The website on which the obituary appears is that of a local Oregon newspaper, the notice dated January 5, 2006. It describes the deceased’s accomplishments as a university professor, noting his achievements as a champion of human rights and diversity dedicated especially to the causes of indigenous peoples as well as refugees from Cambodia, Laos, and Vietnam. The notice explains how as a student the deceased did anthropological fieldwork in Thailand and Laos, how he worked briefly for the United Nations High Commissioner for Refugees, that he was fluent in French, Vietnamese, and Seneca, one of several languages spoken by the Iroquois tribes in what is now New York state.

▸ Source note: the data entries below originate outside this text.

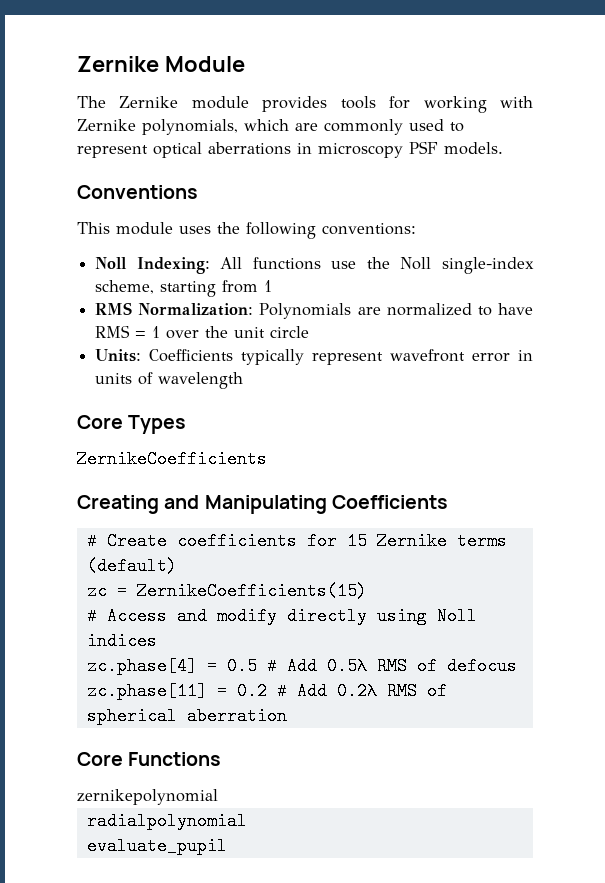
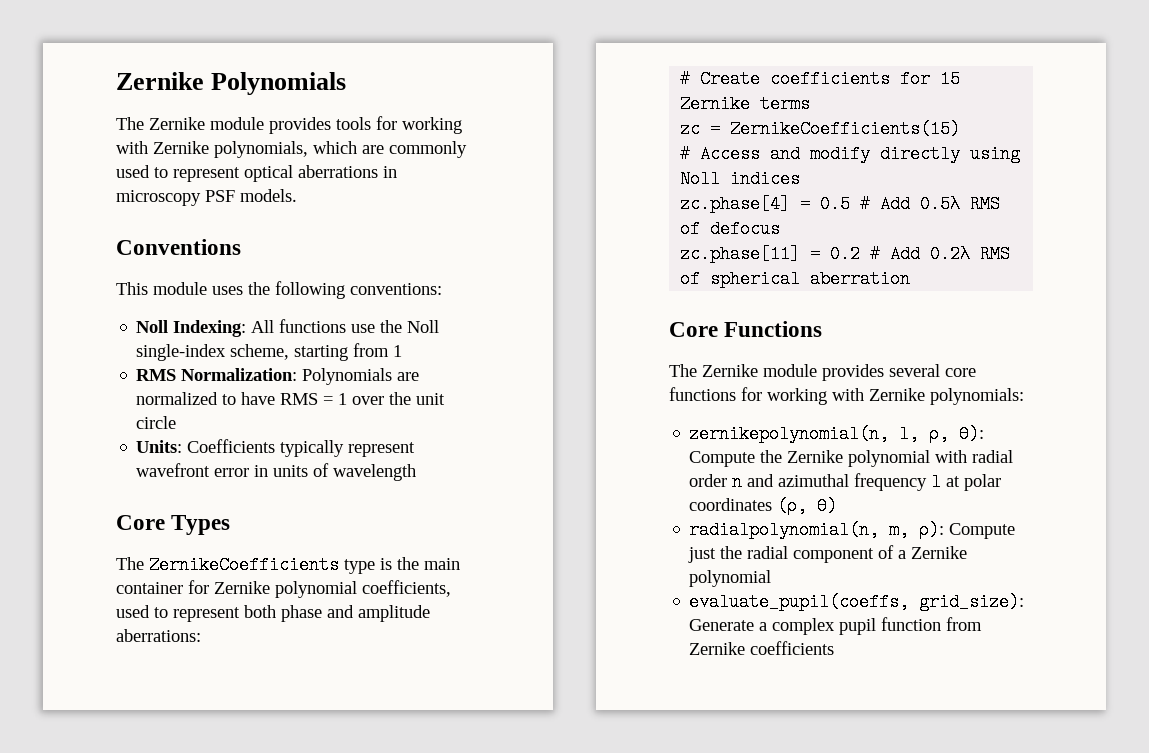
- Zernike Module
+ Zernike Polynomials
- ZernikeCoefficients
- Creating and Manipulating Coefficients
+ The ZernikeCoefficients type is the main container for Zernike polynomial coefficients, used to represent both phase and amplitude aberrations:
- # Create coefficients for 15 Zernike terms (default)
+ # Create coefficients for 15 Zernike terms
- zernikepolynomial
- radialpolynomial
- evaluate_pupil
+ The Zernike module provides several core functions for working with Zernike polynomials:
+ zernikepolynomial(n, l, ρ, θ): Compute the Zernike polynomial with radial order n and azimuthal frequency l at polar coordinates (ρ, θ)
+ radialpolynomial(n, m, ρ): Compute just the radial component of a Zernike polynomial
+ evaluate_pupil(coeffs, grid_size): Generate a complex pupil function from Zernike coefficients

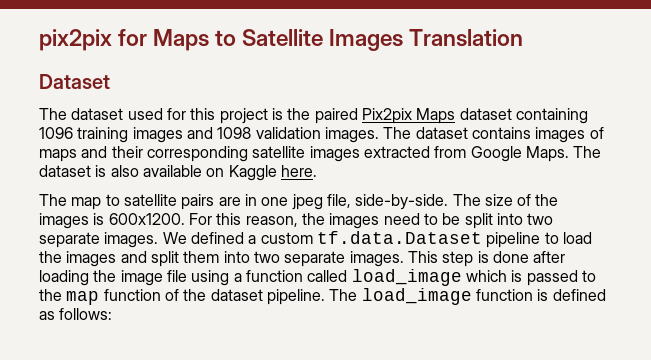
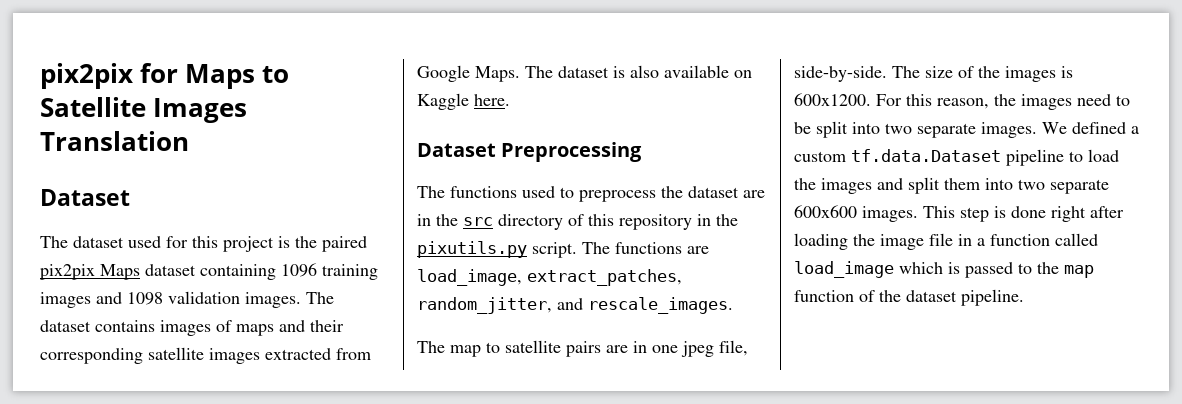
- The dataset used for this project is the paired Pix2pix Maps dataset containing 1096 training images and 1098 validation images.
+ The dataset used for this project is the paired pix2pix Maps dataset containing 1096 training images and 1098 validation images.
+ Dataset Preprocessing
+ The functions used to preprocess the dataset are in the src directory of this repository in the pixutils.py script. The functions are load_image, extract_patches, random_jitter, and rescale_images.
- We defined a custom tf.data.Dataset pipeline to load the images and split them into two separate images.
+ We defined a custom tf.data.Dataset pipeline to load the images and split them into two separate 600x600 images.
- This step is done after loading the image file using a function called load_image which is passed to the map function of the dataset pipeline. The load_image function is defined as follows:
+ This step is done right after loading the image file in a function called load_image which is passed to the map function of the dataset pipeline.

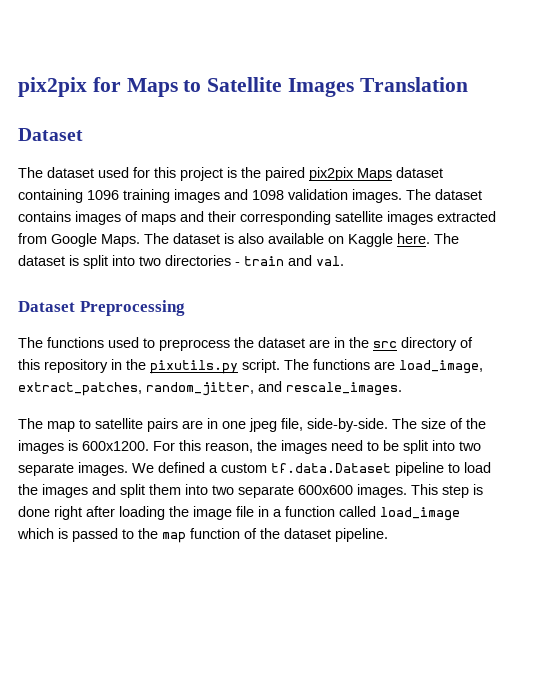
+ The dataset is split into two directories - train and val.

The notice ends with a quote from one of the teacher’s university associates, who relates the teacher’s conviction that “there would come a time when people of compassion would come together from all over the world to help make it a better place, a place where love, peace, and wisdom can survive and flourish.”

Castalia, you say to yourself. The unreachable star.

According to the obituary, your former teacher was born in Bridgeport, Connecticut, in 1943. There’s no mention of his having been a Rhodes Scholar or attending Oxford or Berkeley. Two survivors – a sister and a brother – are alluded to. Nothing about being adopted or having a paraplegic older brother. The cause of death isn’t specified.

The article also states that he was a “member of the Seneca Nation of Indians.” In the photograph that accompanies the article he wears a Navajo-patterned vest. A bone pendant dangles over the triangle of bare flesh exposed by his opened shirt collar. From the khaki baseball cap he wears a scruffy black ponytail protrudes. When you knew him the teacher was blond. His eyes were blue.

You spend the next hour scanning other websites, looking for what you’re not sure, until you find it – another obituary, that of the man the teacher had been living with when he more or less threw you out of his house. Like you, the man had been a former student. Like you, he had been nurtured and influenced by the teacher. Like you, he had been among a very few select people the teacher numbered among his friends.

This man’s obituary is dated February, 2006, less than one month after the teacher’s. At the request of the deceased’s family the cause of death isn’t disclosed.

YOU SHIFT YOUR gaze toward the window, to the unbroken string of red brake lights winking their way toward the toll plaza.

You recall the strange woman at your father’s memorial service.

You wonder: Can we ever really know anyone? Can we even know ourselves?

Who was my father? Who was the teacher? Who were these two men who were so responsible for making me who I am? Dear Past Self, do you know? Can you tell me?